Miró al techo y respiró con dificultad, no era momento de echarse a llorar, debía actuar, hacer algo, no podría dejarla caer en las garras de esas brujas, no tenía a culpa, no sabía nada, era inocente y eso era lo que le causaba más impotencia, era una dulce chica que solo había sufrido durante su vida, no merecía eso, aunque no estaba del todo seguro de porqué Aria la habría mentido sobre haberla visto, tal vez fue que ella no la vio en realidad y fue todo un ilusión, eso era una posibilidad.

 

Pero ¿Y si sí la vio? ¿Por qué le mentiría?
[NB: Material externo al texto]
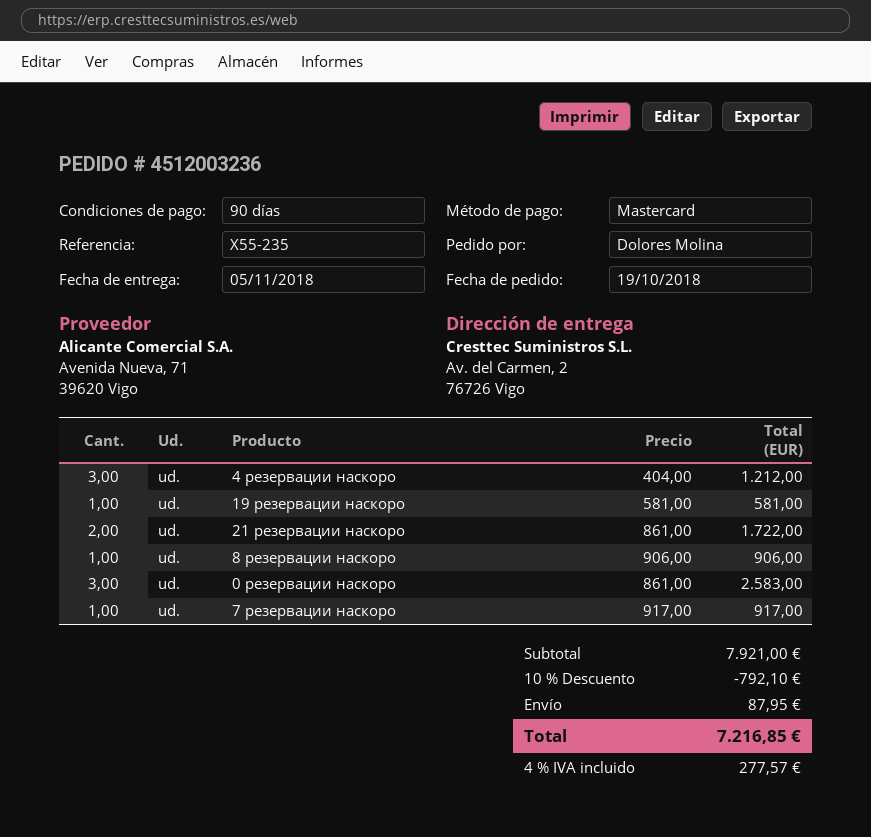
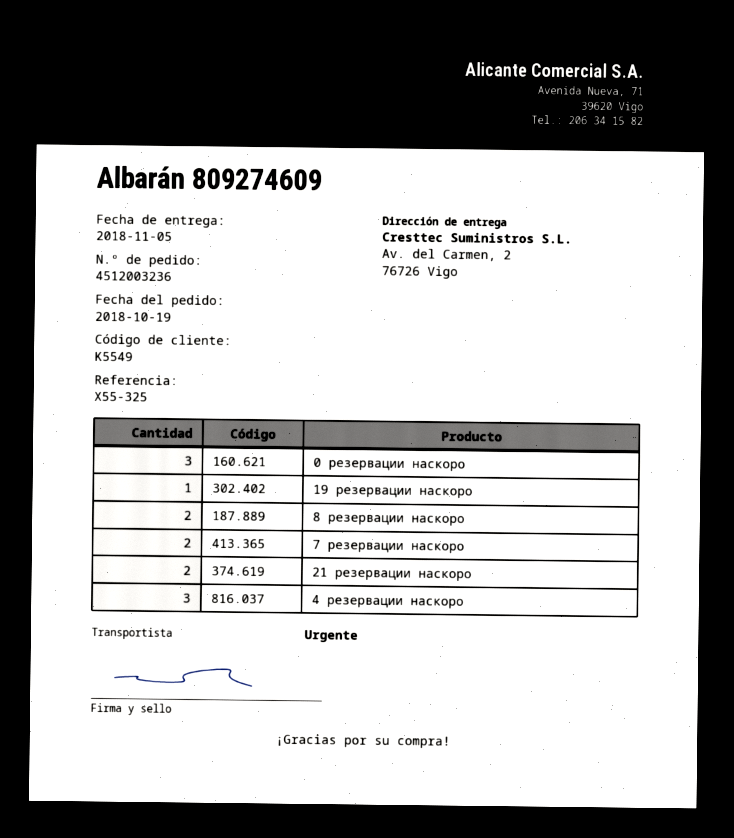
reference: X55-235 -> X55-325
8 резервации наскоро: 1 -> 2
7 резервации наскоро: 1 -> 2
Por miedo, quizás no querría recordarla o tal vez por estado de shock, eso sería un problema más, querría respuestas, eso era seguro, era curiosa, sino le decían nada, ella buscaría la manera de averiguarlo y eso podría ponerla en peligro.

 

No dejó perder más tiempo y guardó el escrito en su mochila de color verde, tomó su libro de algebra, ni siquiera sabía si pasaría a presentar su examen, lo guardó de todas maneras, antes de salir de su habitación le echó un vistazo, esperaba que su madre no entrara allí o le daría un sermón, aunque eso no estaba entre sus preocupaciones más importantes en ese momento. Justo antes de pasar bajo el marco de la puerta se quedó quieto, escuchó mencionar esas palabras en latín, esas que le habían retumbado en su cabeza una y otra vez, era la voz de una chica llamando a su fuego interior,  invocando su presencia, pero ésta vez detectó algo diferente en esa voz, la había escuchado antes, era una voz dulce y melódica, era la voz de Aria, esas palabras las había dicho Aria.